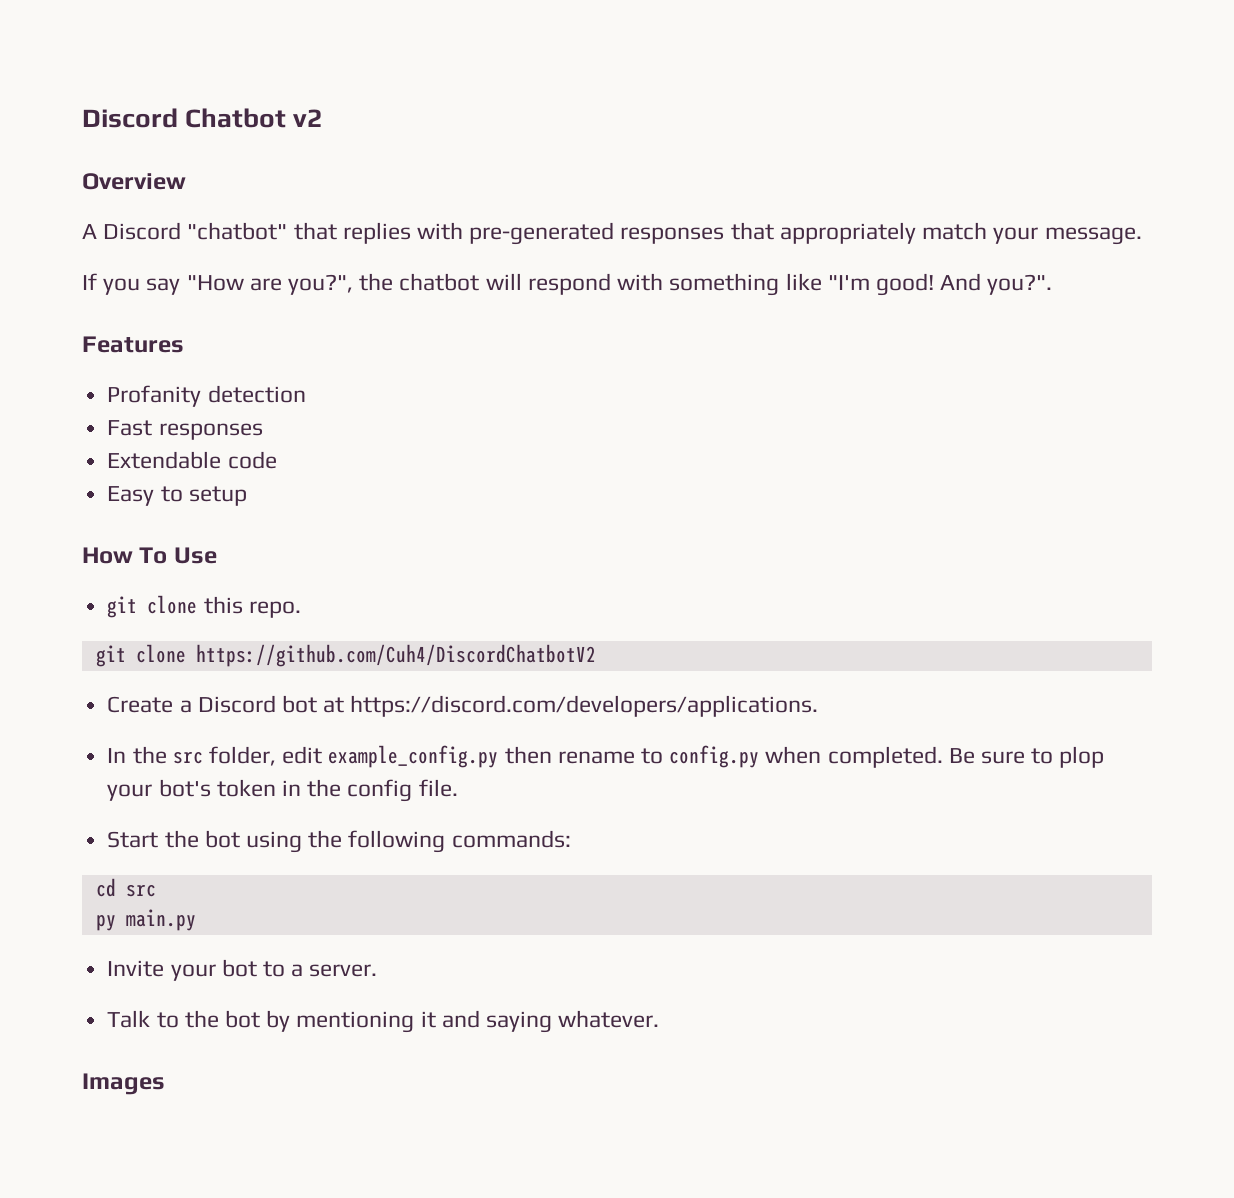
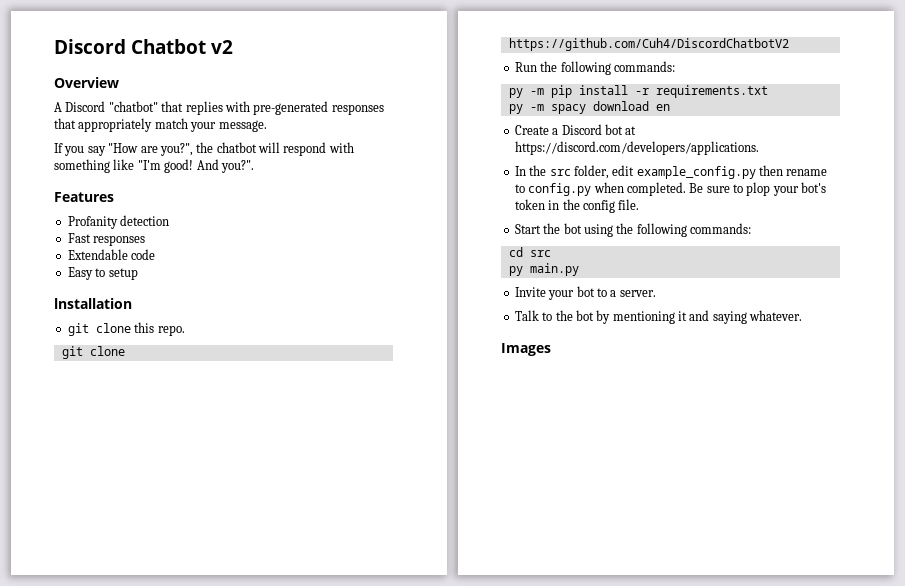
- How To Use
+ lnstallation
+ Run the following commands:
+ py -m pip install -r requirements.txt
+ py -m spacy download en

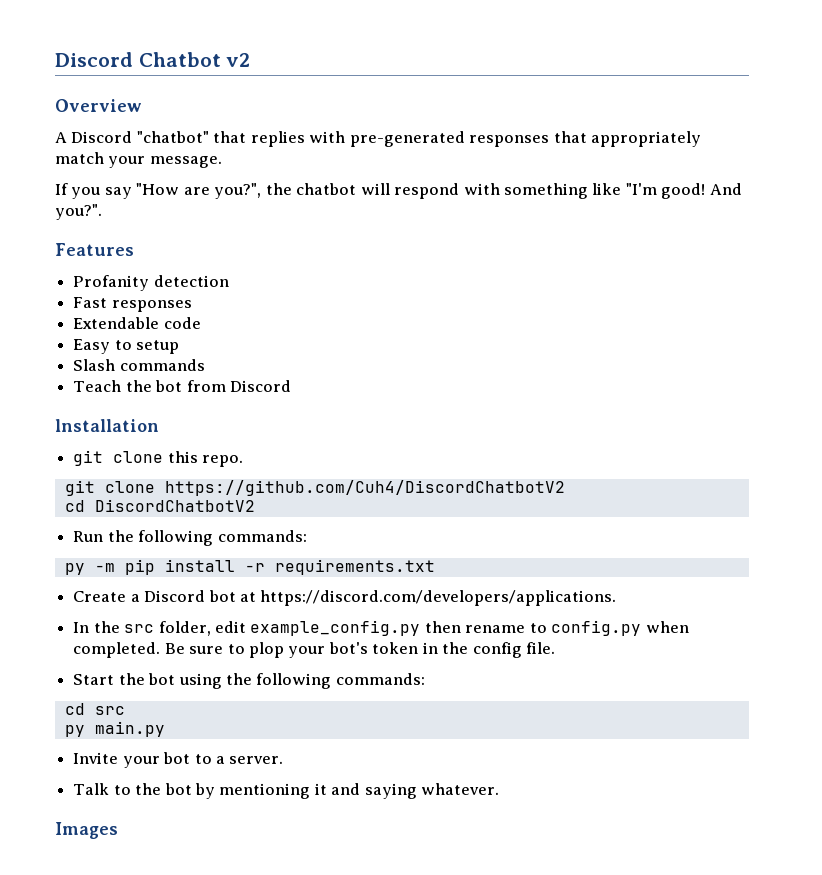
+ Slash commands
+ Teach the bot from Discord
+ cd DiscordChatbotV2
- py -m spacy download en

----------------------------------------

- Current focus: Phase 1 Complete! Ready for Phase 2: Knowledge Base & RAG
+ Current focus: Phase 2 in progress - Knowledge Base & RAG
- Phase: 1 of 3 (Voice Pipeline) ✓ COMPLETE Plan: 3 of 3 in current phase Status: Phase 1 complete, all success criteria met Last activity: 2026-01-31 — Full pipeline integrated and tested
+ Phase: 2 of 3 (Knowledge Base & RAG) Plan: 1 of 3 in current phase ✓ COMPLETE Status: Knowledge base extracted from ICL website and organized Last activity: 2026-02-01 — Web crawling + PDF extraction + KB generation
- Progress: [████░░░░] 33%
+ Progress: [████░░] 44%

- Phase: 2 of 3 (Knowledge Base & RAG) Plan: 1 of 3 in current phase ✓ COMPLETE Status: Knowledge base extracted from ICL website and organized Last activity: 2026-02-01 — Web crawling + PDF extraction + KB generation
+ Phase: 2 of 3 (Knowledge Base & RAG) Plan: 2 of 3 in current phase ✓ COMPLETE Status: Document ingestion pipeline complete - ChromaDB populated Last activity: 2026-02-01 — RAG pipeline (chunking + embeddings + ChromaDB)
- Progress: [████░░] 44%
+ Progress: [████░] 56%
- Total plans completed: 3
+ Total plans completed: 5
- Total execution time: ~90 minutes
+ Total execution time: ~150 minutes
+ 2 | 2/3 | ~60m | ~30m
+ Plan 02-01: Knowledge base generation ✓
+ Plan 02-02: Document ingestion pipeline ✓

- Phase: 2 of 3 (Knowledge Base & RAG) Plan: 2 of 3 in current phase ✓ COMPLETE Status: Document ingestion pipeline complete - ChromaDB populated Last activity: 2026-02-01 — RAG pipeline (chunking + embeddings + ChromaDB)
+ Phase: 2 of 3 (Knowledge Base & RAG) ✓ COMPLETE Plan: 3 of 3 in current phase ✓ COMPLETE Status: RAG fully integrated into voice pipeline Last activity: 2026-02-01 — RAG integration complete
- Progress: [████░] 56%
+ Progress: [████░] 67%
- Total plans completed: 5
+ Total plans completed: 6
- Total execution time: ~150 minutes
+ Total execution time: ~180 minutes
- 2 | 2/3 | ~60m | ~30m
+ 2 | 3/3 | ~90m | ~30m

----------------------------------------

## Exercise
Would you set down only the lines above from the line with "- How To Use" to the line with "- py -m spacy download en", both included, exactly as they stand and without the pictures?

## Result of the exercise
- How To Use
+ lnstallation
+ Run the following commands:
+ py -m pip install -r requirements.txt
+ py -m spacy download en

+ Slash commands
+ Teach the bot from Discord
+ cd DiscordChatbotV2
- py -m spacy download en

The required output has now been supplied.